On Thu, Dec 14, 2023 at 09:06:12PM +0000, [email protected] wrote:
> This patch includes linux/kernel.h in asm/word-at-a-time.h for the
> sh architecture. WORD_AT_A_TIME_CONSTANTS depends on kernel.h.
> Making this implicit dependancy explicit allows for later improvements
> in the lib/string.c inclusion list.
>
> Suggested-by: Al Viro <[email protected]>

You forgot your SoB, but...

...

> #ifdef CONFIG_CPU_BIG_ENDIAN
> # include <asm-generic/word-at-a-time.h>
> #else
> +#include <linux/kernel.h>

I highly discourage from doing that. Instead, split what is needed to
the separate (new) header and include that one.

> /*
> * Little-endian version cribbed from x86.
> */

--
With Best Regards,
Andy Shevchenko



2023-12-15 16:27:00

by Andy Shevchenko

[permalink] [raw]
Subject: Re: [PATCH v2 2/2] lib/string: shrink lib/string.i via IWYU

On Thu, Dec 14, 2023 at 09:06:13PM +0000, [email protected] wrote:
> This diff uses an open source tool include-what-you-use (IWYU) to modify
> the include list changing indirect includes to direct includes.
> IWYU is implemented using the IWYUScripts github repository which is a tool that is
> currently undergoing development.

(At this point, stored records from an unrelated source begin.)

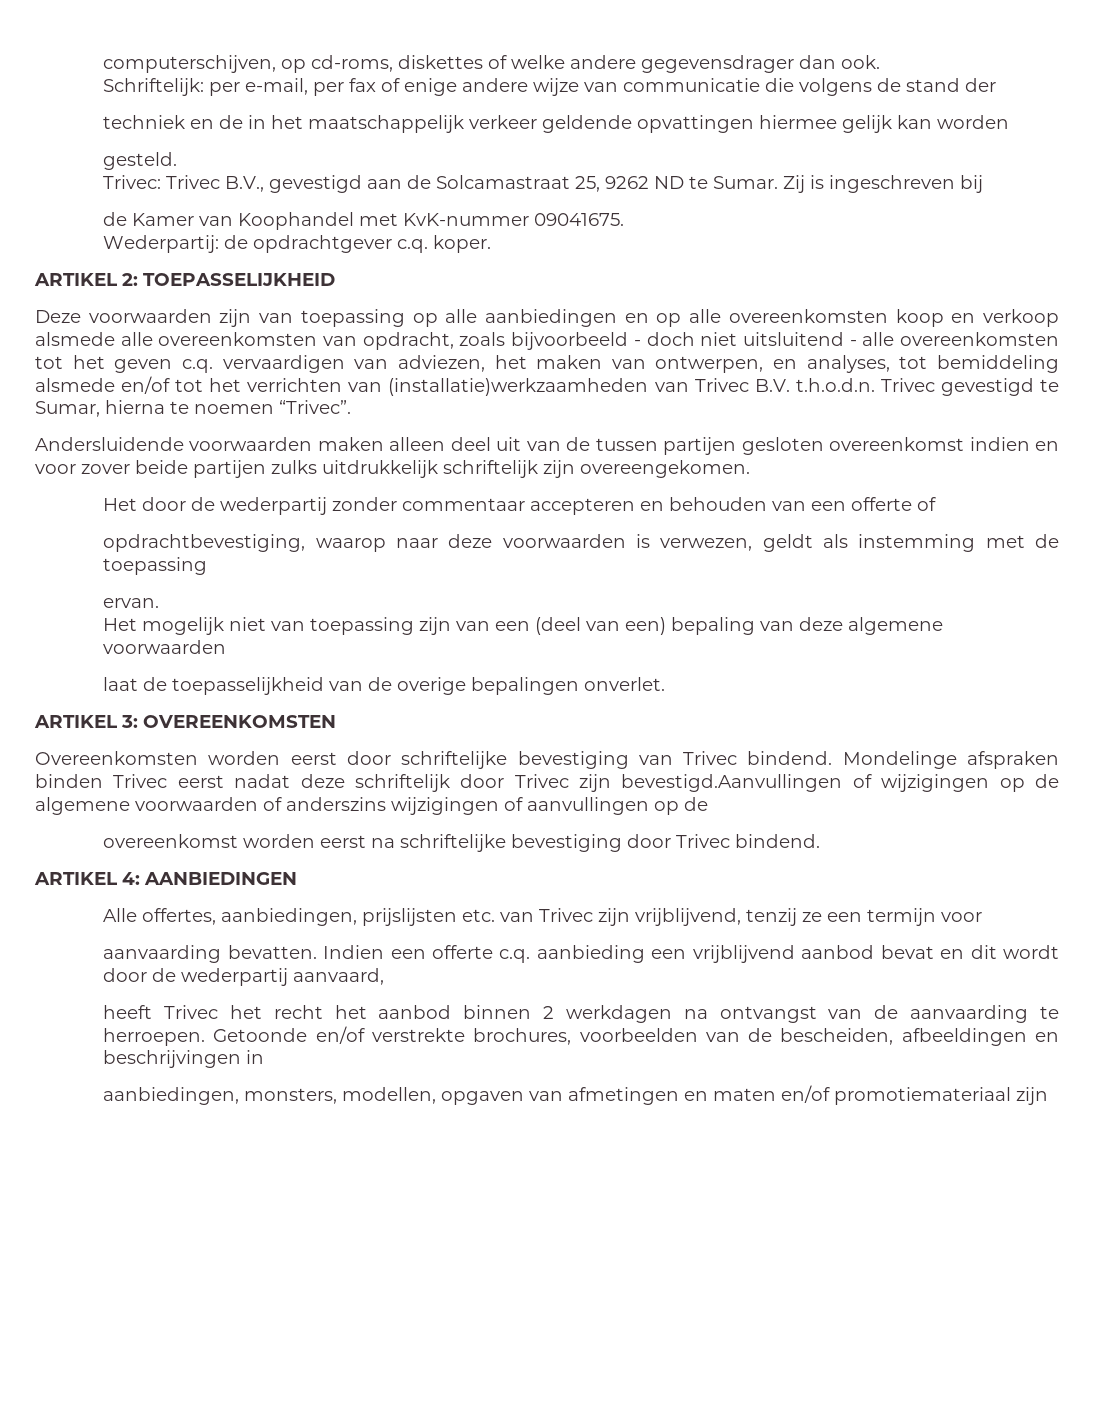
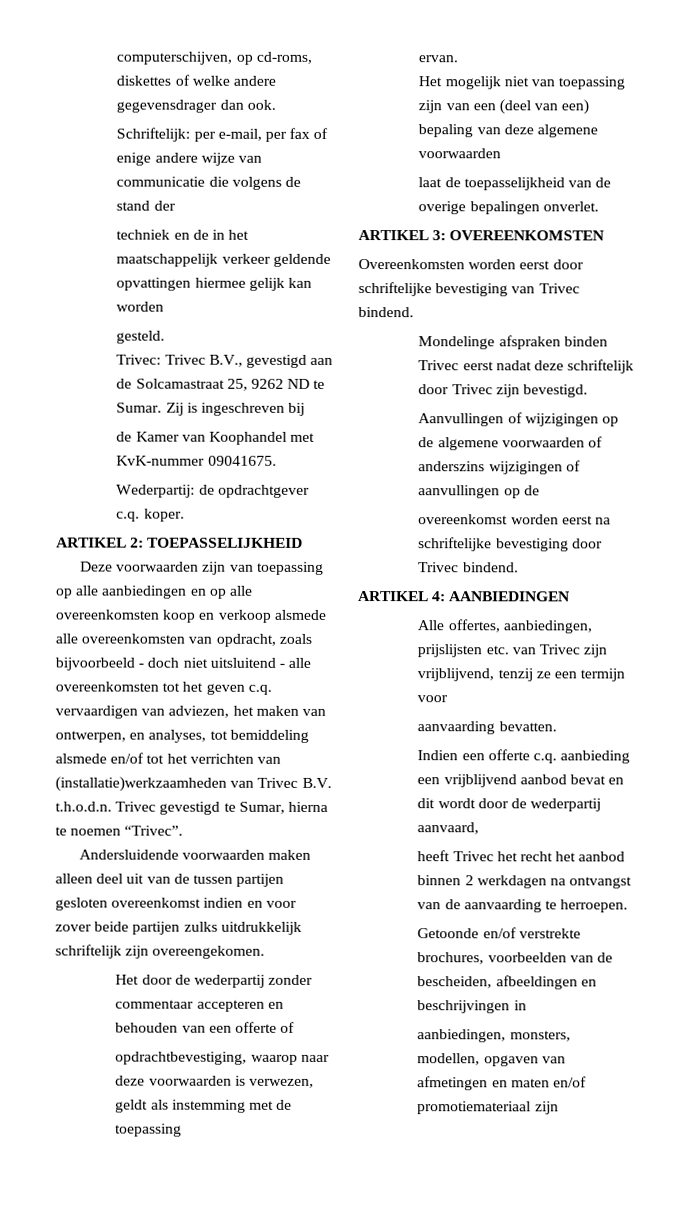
- Overeenkomsten worden eerst door schriftelijke bevestiging van Trivec bindend. Mondelinge afspraken binden Trivec eerst nadat deze schriftelijk door Trivec zijn bevestigd.Aanvullingen of wijzigingen op de algemene voorwaarden of anderszins wijzigingen of aanvullingen op de
+ Overeenkomsten worden eerst door schriftelijke bevestiging van Trivec bindend.
+ Mondelinge afspraken binden Trivec eerst nadat deze schriftelijk door Trivec zijn bevestigd.
+ Aanvullingen of wijzigingen op de algemene voorwaarden of anderszins wijzigingen of aanvullingen op de
- aanvaarding bevatten. Indien een offerte c.q. aanbieding een vrijblijvend aanbod bevat en dit wordt door de wederpartij aanvaard,
+ aanvaarding bevatten.
+ Indien een offerte c.q. aanbieding een vrijblijvend aanbod bevat en dit wordt door de wederpartij aanvaard,
- heeft Trivec het recht het aanbod binnen 2 werkdagen na ontvangst van de aanvaarding te herroepen. Getoonde en/of verstrekte brochures, voorbeelden van de bescheiden, afbeeldingen en beschrijvingen in
+ heeft Trivec het recht het aanbod binnen 2 werkdagen na ontvangst van de aanvaarding te herroepen.
+ Getoonde en/of verstrekte brochures, voorbeelden van de bescheiden, afbeeldingen en beschrijvingen in

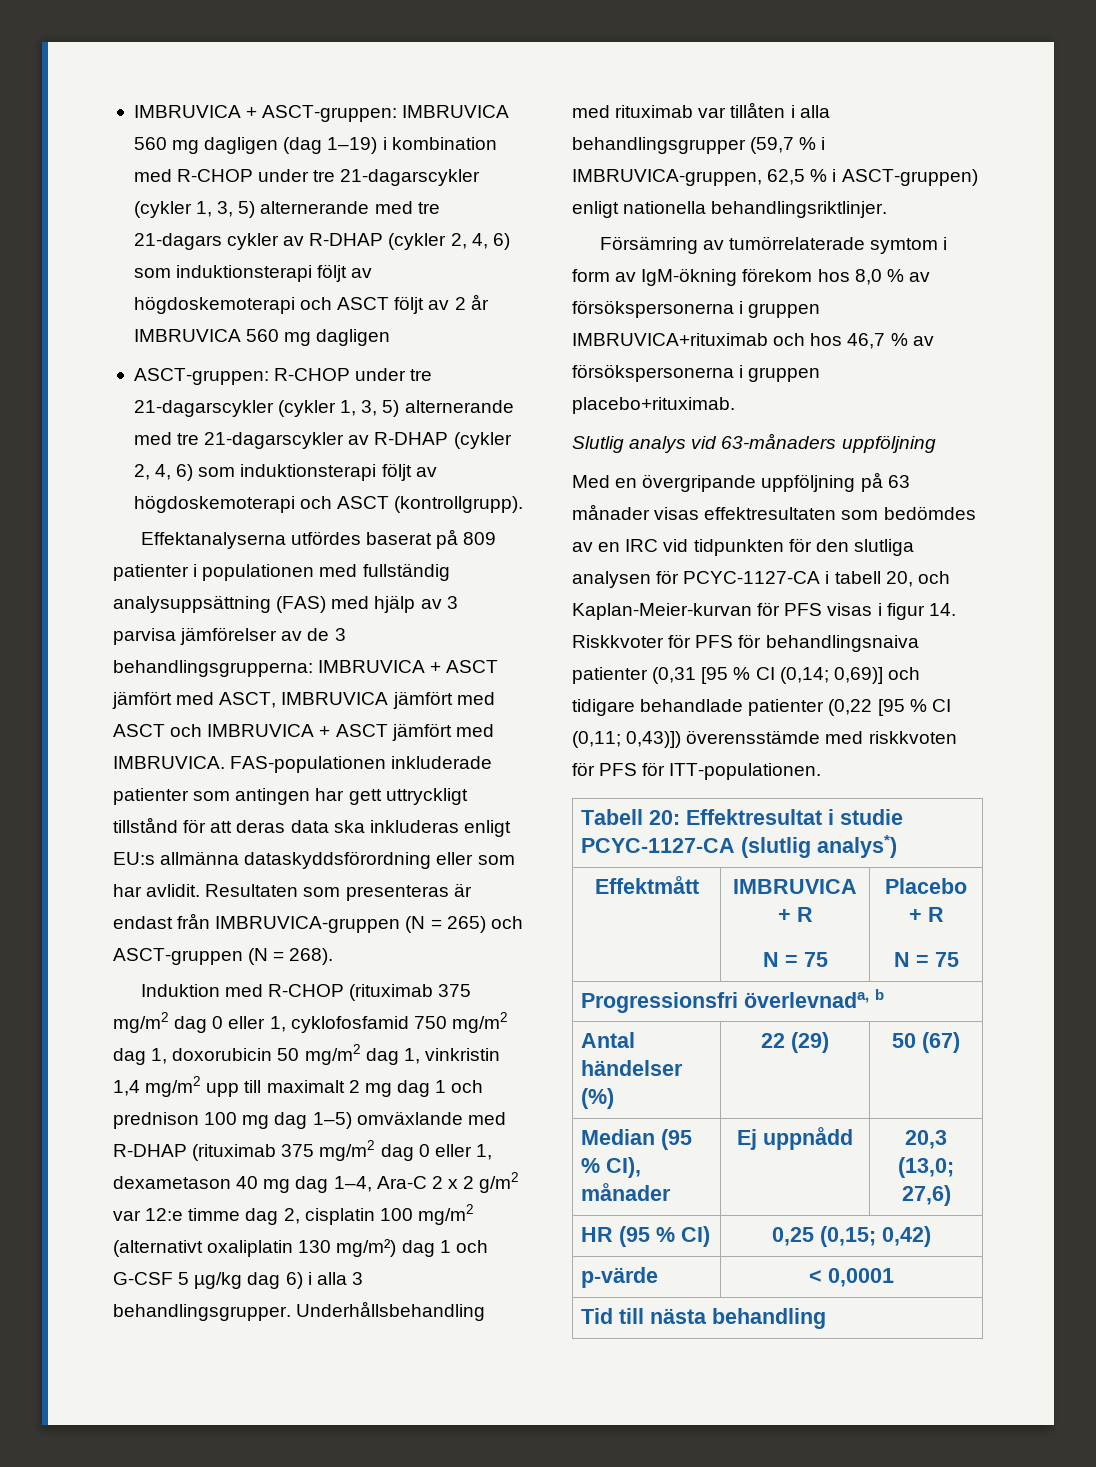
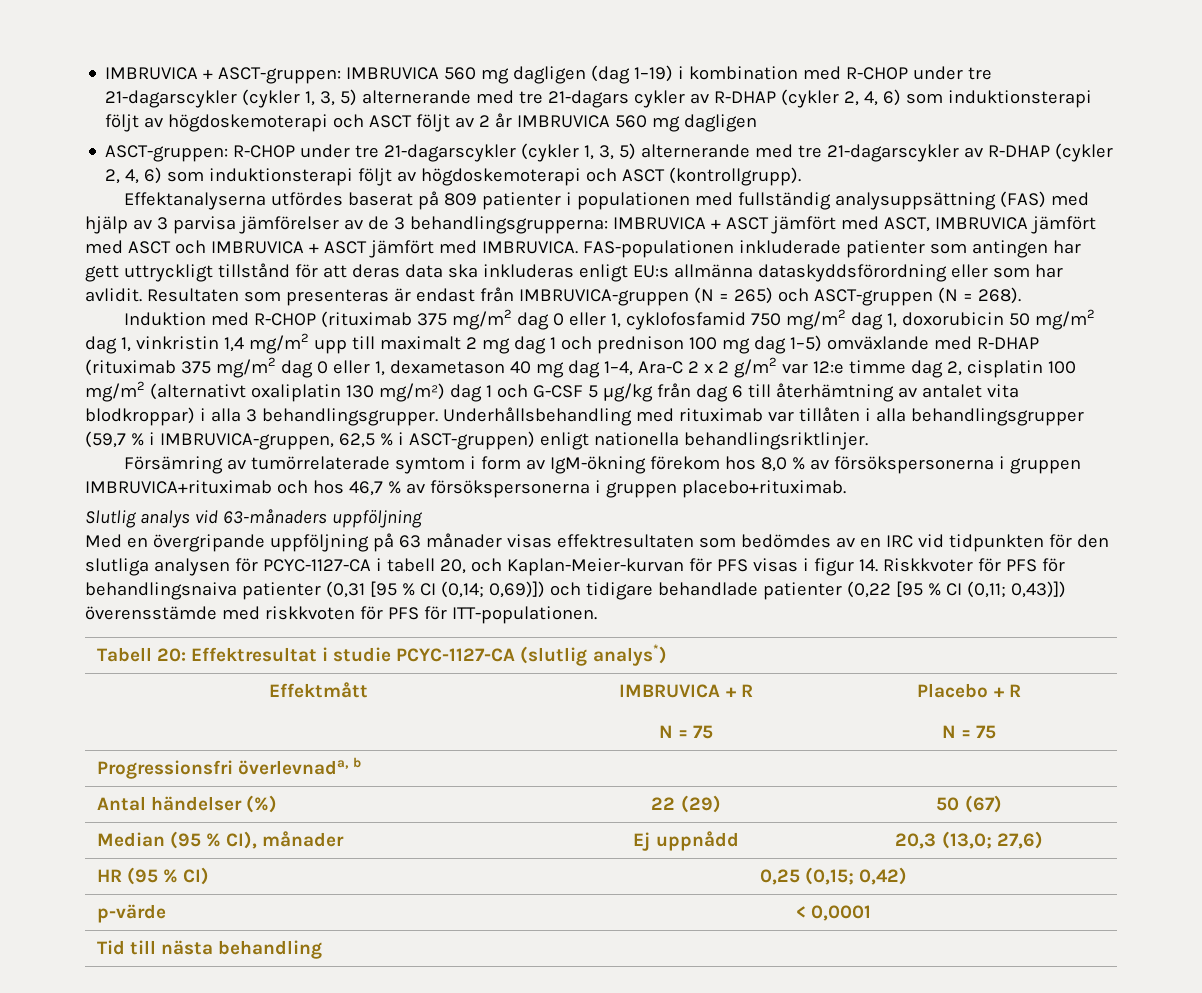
- Induktion med R-CHOP (rituximab 375 mg/m2 dag 0 eller 1, cyklofosfamid 750 mg/m2 dag 1, doxorubicin 50 mg/m2 dag 1, vinkristin 1,4 mg/m2 upp till maximalt 2 mg dag 1 och prednison 100 mg dag 1–5) omväxlande med R-DHAP (rituximab 375 mg/m2 dag 0 eller 1, dexametason 40 mg dag 1–4, Ara-C 2 x 2 g/m2 var 12:e timme dag 2, cisplatin 100 mg/m2 (alternativt oxaliplatin 130 mg/m²) dag 1 och G-CSF 5 µg/kg dag 6) i alla 3 behandlingsgrupper.
+ Induktion med R-CHOP (rituximab 375 mg/m2 dag 0 eller 1, cyklofosfamid 750 mg/m2 dag 1, doxorubicin 50 mg/m2 dag 1, vinkristin 1,4 mg/m2 upp till maximalt 2 mg dag 1 och prednison 100 mg dag 1–5) omväxlande med R-DHAP (rituximab 375 mg/m2 dag 0 eller 1, dexametason 40 mg dag 1–4, Ara-C 2 x 2 g/m2 var 12:e timme dag 2, cisplatin 100 mg/m2 (alternativt oxaliplatin 130 mg/m²) dag 1 och G-CSF 5 µg/kg från dag 6 till återhämtning av antalet vita blodkroppar) i alla 3 behandlingsgrupper.
- 0,69)] och tidigare behandlade patienter (0,22 [95 % CI (0,11;
+ 0,69)]) och tidigare behandlade patienter (0,22 [95 % CI (0,11;

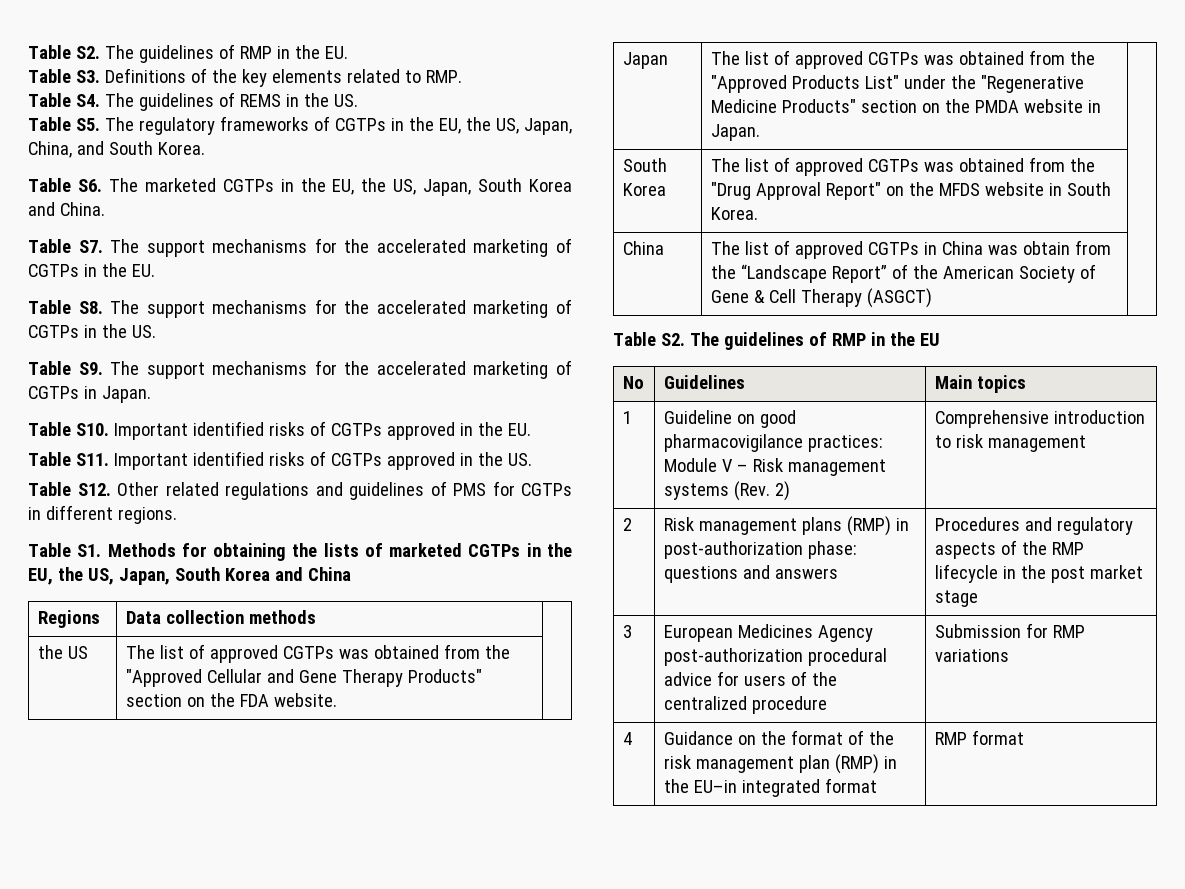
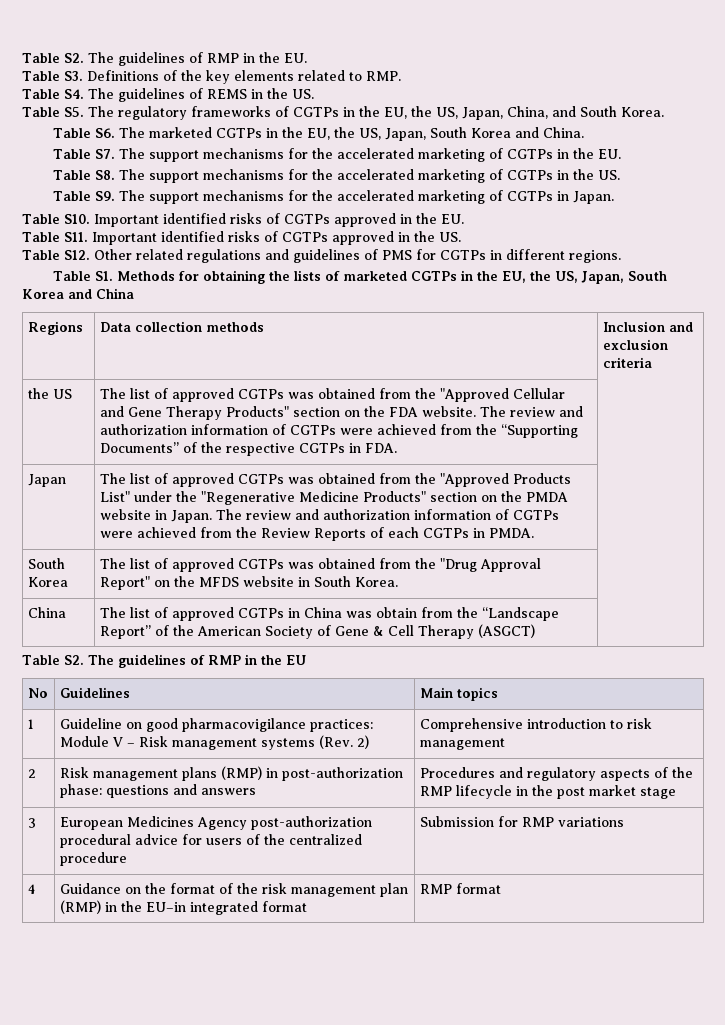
- Regions | Data collection methods |
+ Regions | Data collection methods | Inclusion and exclusion criteria
+ The review and authorization information of CGTPs were achieved from the “Supporting Documents” of the respective CGTPs in FDA.
+ The review and authorization information of CGTPs were achieved from the Review Reports of each CGTPs in PMDA.

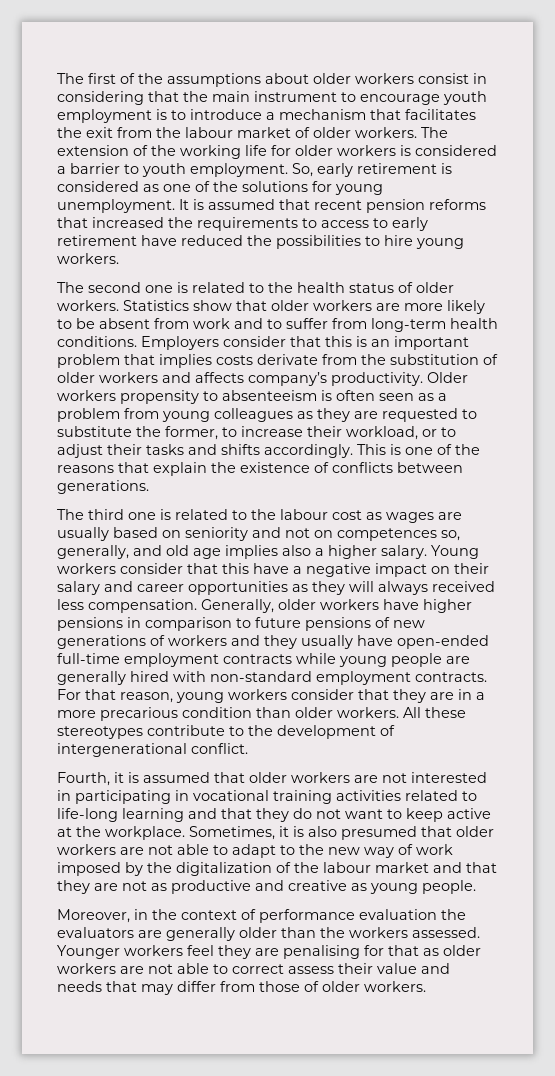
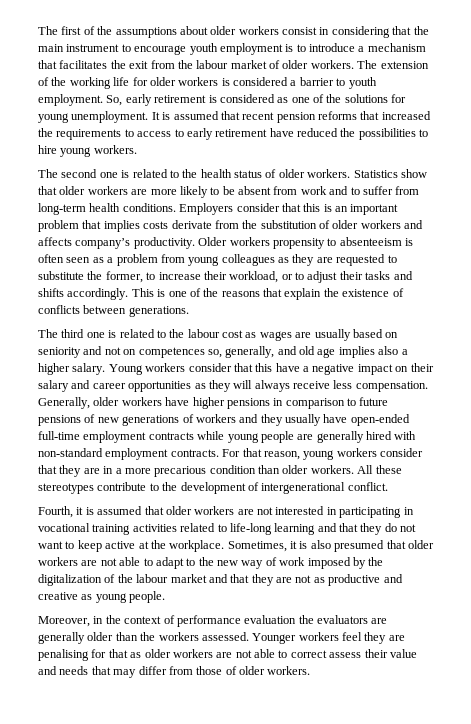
- Young workers consider that this have a negative impact on their salary and career opportunities as they will always received less compensation.
+ Young workers consider that this have a negative impact on their salary and career opportunities as they will always receive less compensation.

These changes seek to improve build times.
>
> This change to lib/string.c resulted in a preprocessed size of
> lib/string.i from 26371 lines to 5259 lines (-80%) for the x86
> defconfig.

> Link: https://github.com/ClangBuiltLinux/IWYUScripts
>
> Signed-off-by: Tanzir Hasan <[email protected]>

Tag block should not have blank line(s).

> #include <linux/types.h>
> -#include <linux/string.h>
> -#include <linux/ctype.h>
> -#include <linux/kernel.h>
> -#include <linux/export.h>
> +#include <linux/bits.h>
> #include <linux/bug.h>
> #include <linux/errno.h>
> -#include <linux/slab.h>
> -
> +#include <asm/rwonce.h>
> +#include <linux/linkage.h>
> +#include <linux/stddef.h>
> +#include <vdso/limits.h>
> +#include <linux/string.h>
> +#include <linux/ctype.h>
> #include <asm/unaligned.h>
> -#include <asm/byteorder.h>
> #include <asm/word-at-a-time.h>
> #include <asm/page.h>

My gosh, this becomes unreadable!

Please make sure you go with groups of headers from more generic to more
particular, i.e.

linux/*

asm/*

vdso/*

BUT, why the heck vdso? It should be rather uapi/ or regular linux/.

--
With Best Regards,
Andy Shevchenko



2023-12-15 19:09:52

by Andy Shevchenko

[permalink] [raw]
Subject: Re: [PATCH v2 1/2] sh: Added kernel.h to word-at-a-time

On Fri, Dec 15, 2023 at 8:31 PM Tanzir Hasan <[email protected]> wrote:
> On Fri, Dec 15, 2023 at 8:04 AM Andy Shevchenko <[email protected]> wrote:
>> On Thu, Dec 14, 2023 at 09:06:12PM +0000, [email protected] wrote:

...

>> > +#include <linux/kernel.h>
>>
>> I highly discourage from doing that. Instead, split what is needed to
>> the separate (new) header and include that one.
>
>
> I think it would make the most sense to do this in a separate patch.
> What word-at-a-time.h needs from kernel.h is REPEAT_BYTE and to my knowledge,
> almost every other version of word-at-a-time.h includes kernel.h gets this by
> including kernel.h. A future change could be removing REPEAT_BYTE
> out of kernel.h

Just create a patch that either moves that macro (along with upper_*()
and lower_*() APIs) to a more distinguishable header
(maybe bytes.h or words.h or wordpart.h, etc) and use it in your case
and fix others.

--
With Best Regards,
Andy Shevchenko

2023-12-18 16:58:26

by Nick Desaulniers

[permalink] [raw]
Subject: Re: [PATCH v2 1/2] sh: Added kernel.h to word-at-a-time

On Fri, Dec 15, 2023 at 11:09 AM Andy Shevchenko
<[email protected]> wrote:
>
> On Fri, Dec 15, 2023 at 8:31 PM Tanzir Hasan <[email protected]> wrote:
> > On Fri, Dec 15, 2023 at 8:04 AM Andy Shevchenko <[email protected]> wrote:
> >> On Thu, Dec 14, 2023 at 09:06:12PM +0000, [email protected] wrote:
>
> ...
>
> >> > +#include <linux/kernel.h>
> >>
> >> I highly discourage from doing that. Instead, split what is needed to
> >> the separate (new) header and include that one.
> >
> >
> > I think it would make the most sense to do this in a separate patch.
> > What word-at-a-time.h needs from kernel.h is REPEAT_BYTE and to my knowledge,
> > almost every other version of word-at-a-time.h includes kernel.h gets this by
> > including kernel.h. A future change could be removing REPEAT_BYTE
> > out of kernel.h
>
> Just create a patch that either moves that macro (along with upper_*()
> and lower_*() APIs) to a more distinguishable header
> (maybe bytes.h or words.h or wordpart.h, etc) and use it in your case
> and fix others.

Andy,
These are good suggestions and we should do them...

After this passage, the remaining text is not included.